What the task requires:
Write out the entire listing below exactly, with the pictures left out.

Information provided:
[Start of Attachment]
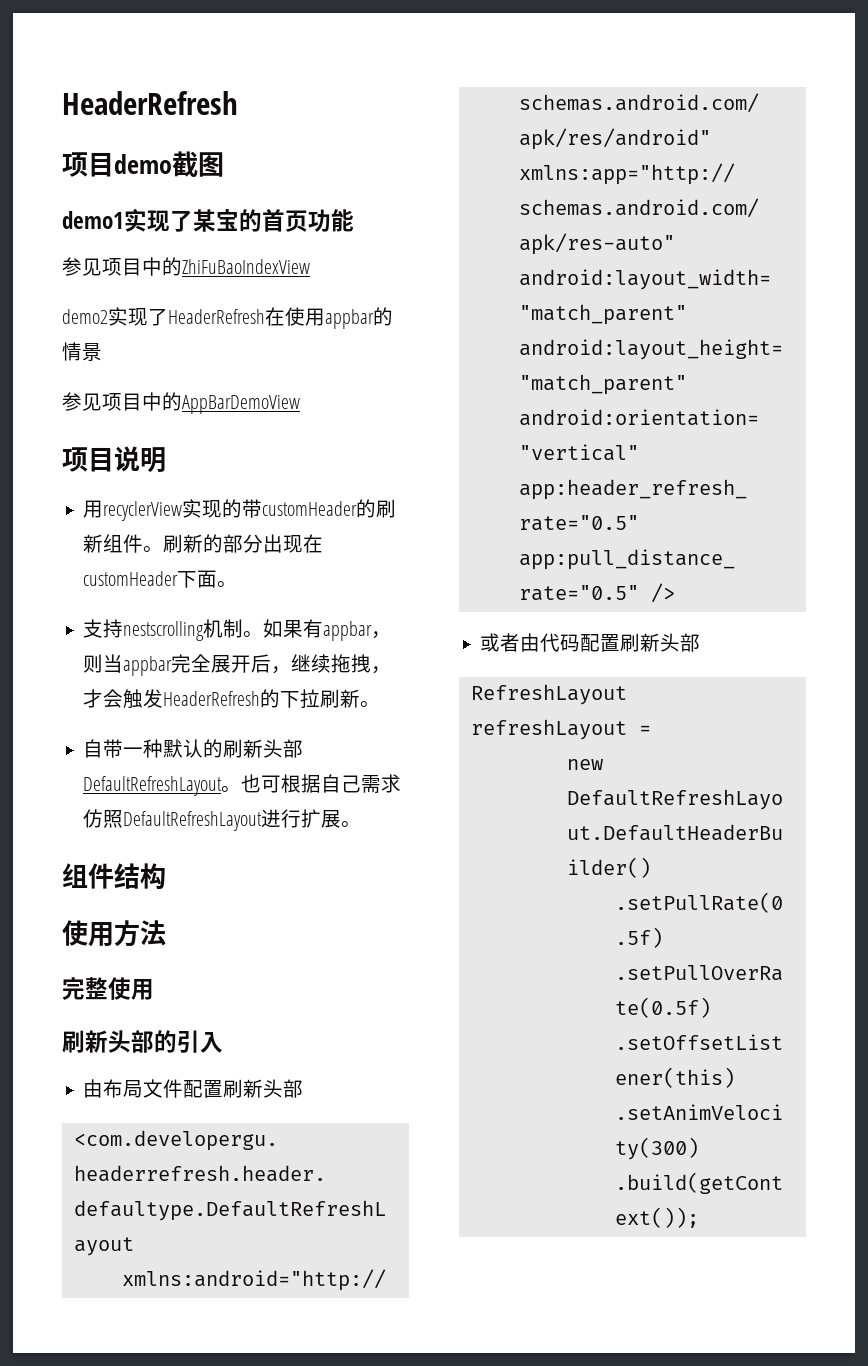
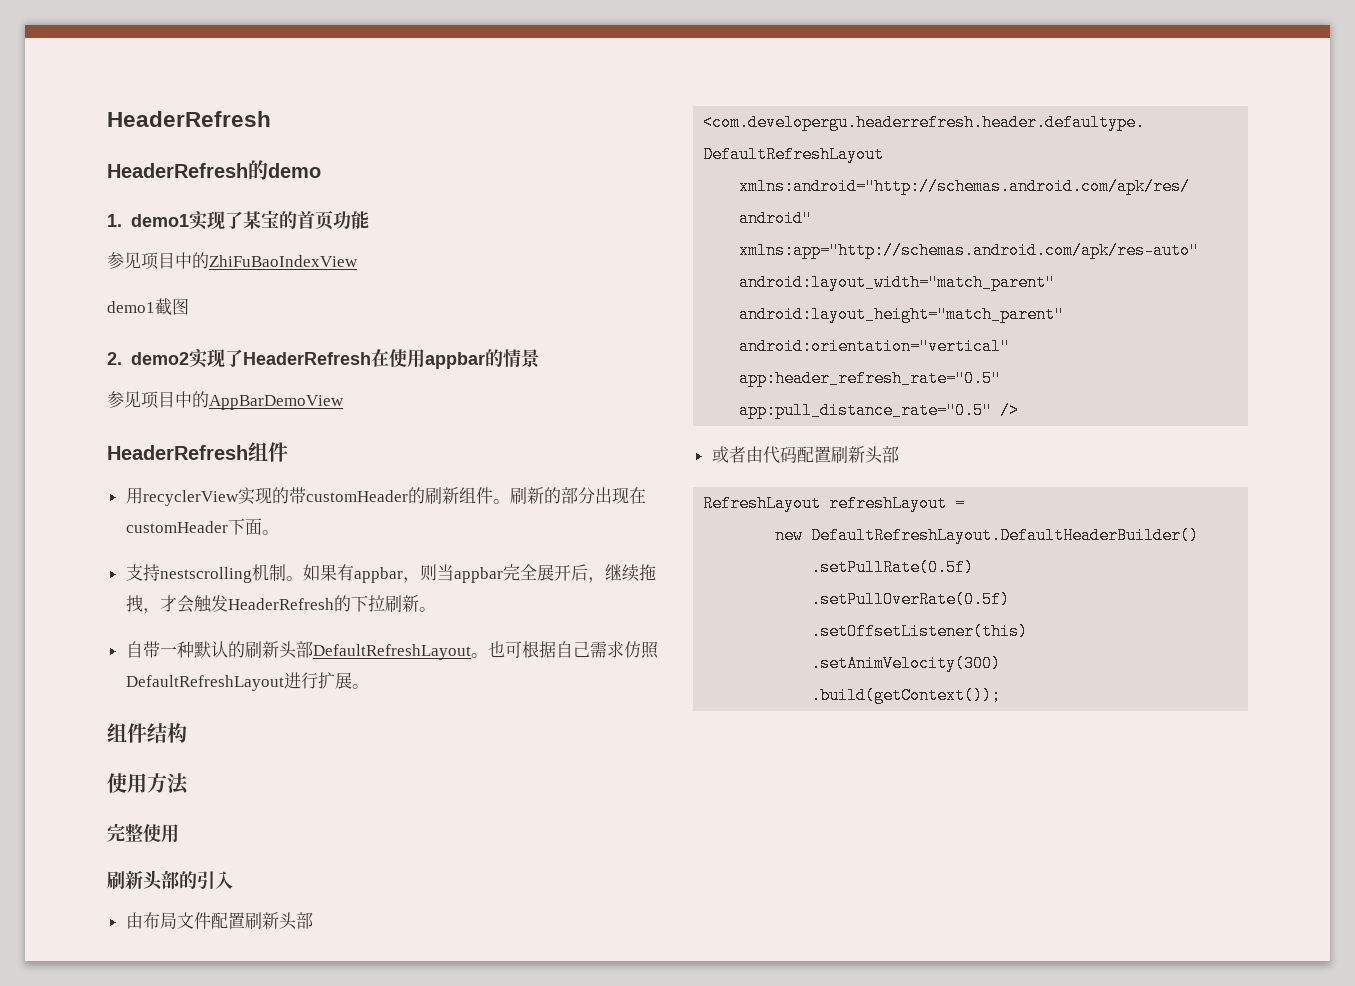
[62,152,114,177] 项目 -> [107,160,268,180] HeaderRefresh的
[172,151,224,177] 截图 // -> [107,214,122,227] // 1.
(310, 266) none -> [107,298,189,316] [107,352,122,365] demo1截图 // 2.
[62,446,166,473] 项目说明 -> [107,442,288,462] HeaderRefresh组件

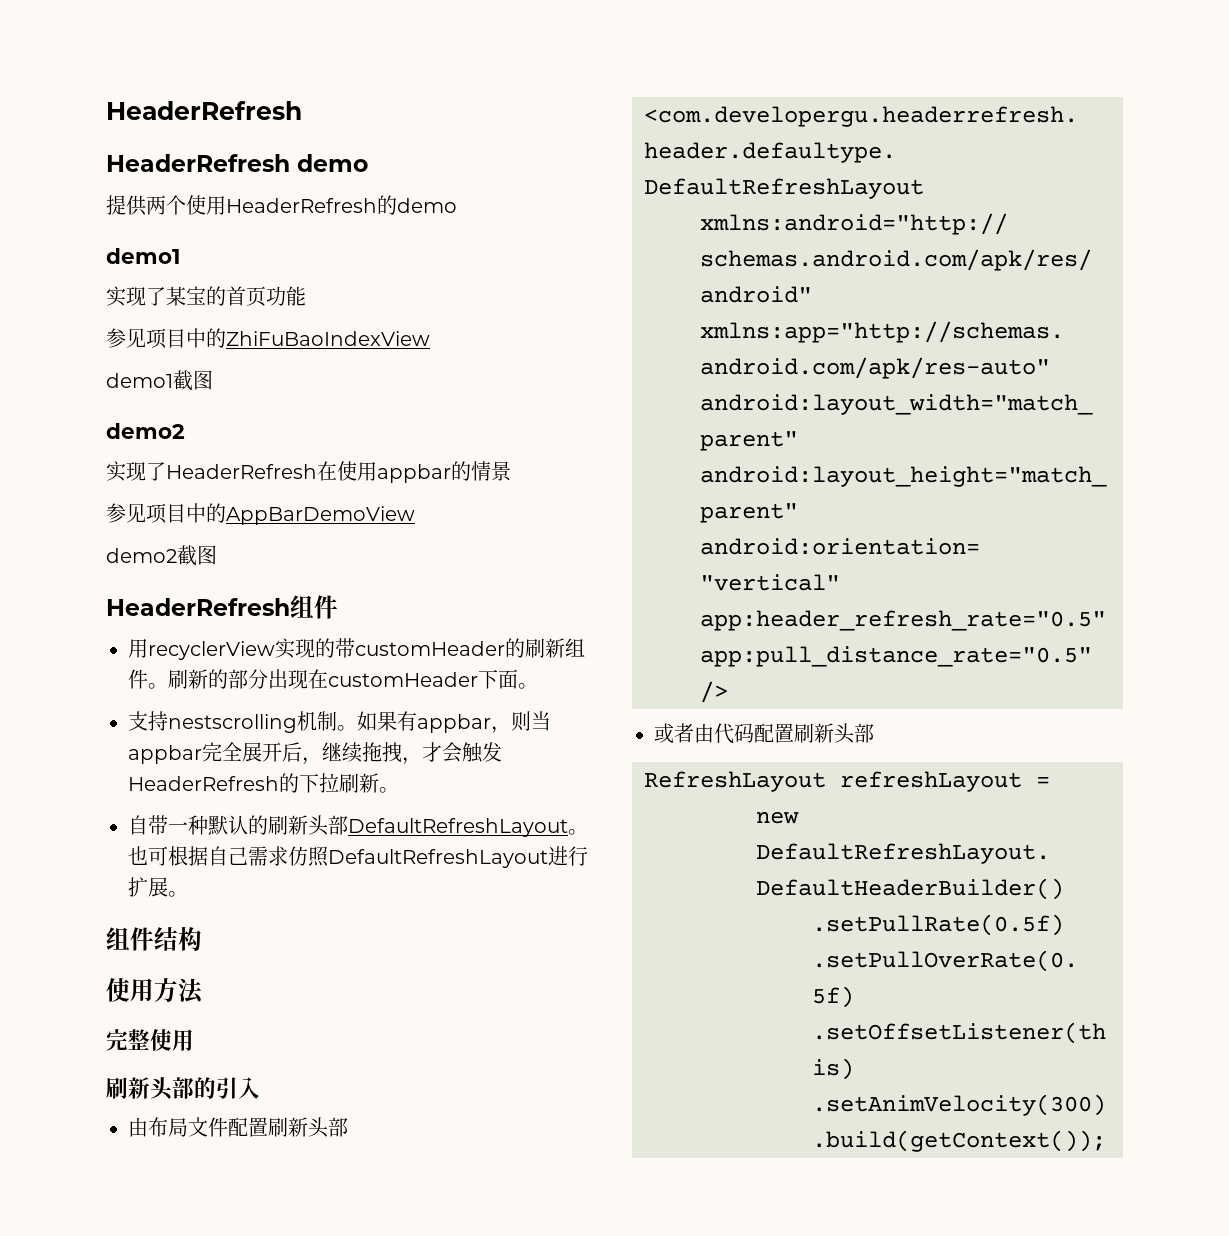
(248, 170) none -> [297,154,368,172] [106,195,377,216] demo // 提供两个使用HeaderRefresh
[107,214,189,227] 1. demo1 -> [106,248,180,264] demo1 //
[107,352,189,365] 2. demo2 -> [106,423,185,439] demo2 //
(344, 402) none -> [106,545,217,566] // demo2截图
[End of Attachment]
Output below:
[62,152,114,177] 项目 -> [107,160,268,180] HeaderRefresh的
[172,151,224,177] 截图 // -> [107,214,122,227] // 1.
(310, 266) none -> [107,298,189,316] [107,352,122,365] demo1截图 // 2.
[62,446,166,473] 项目说明 -> [107,442,288,462] HeaderRefresh组件

(248, 170) none -> [297,154,368,172] [106,195,377,216] demo // 提供两个使用HeaderRefresh
[107,214,189,227] 1. demo1 -> [106,248,180,264] demo1 //
[107,352,189,365] 2. demo2 -> [106,423,185,439] demo2 //
(344, 402) none -> [106,545,217,566] // demo2截图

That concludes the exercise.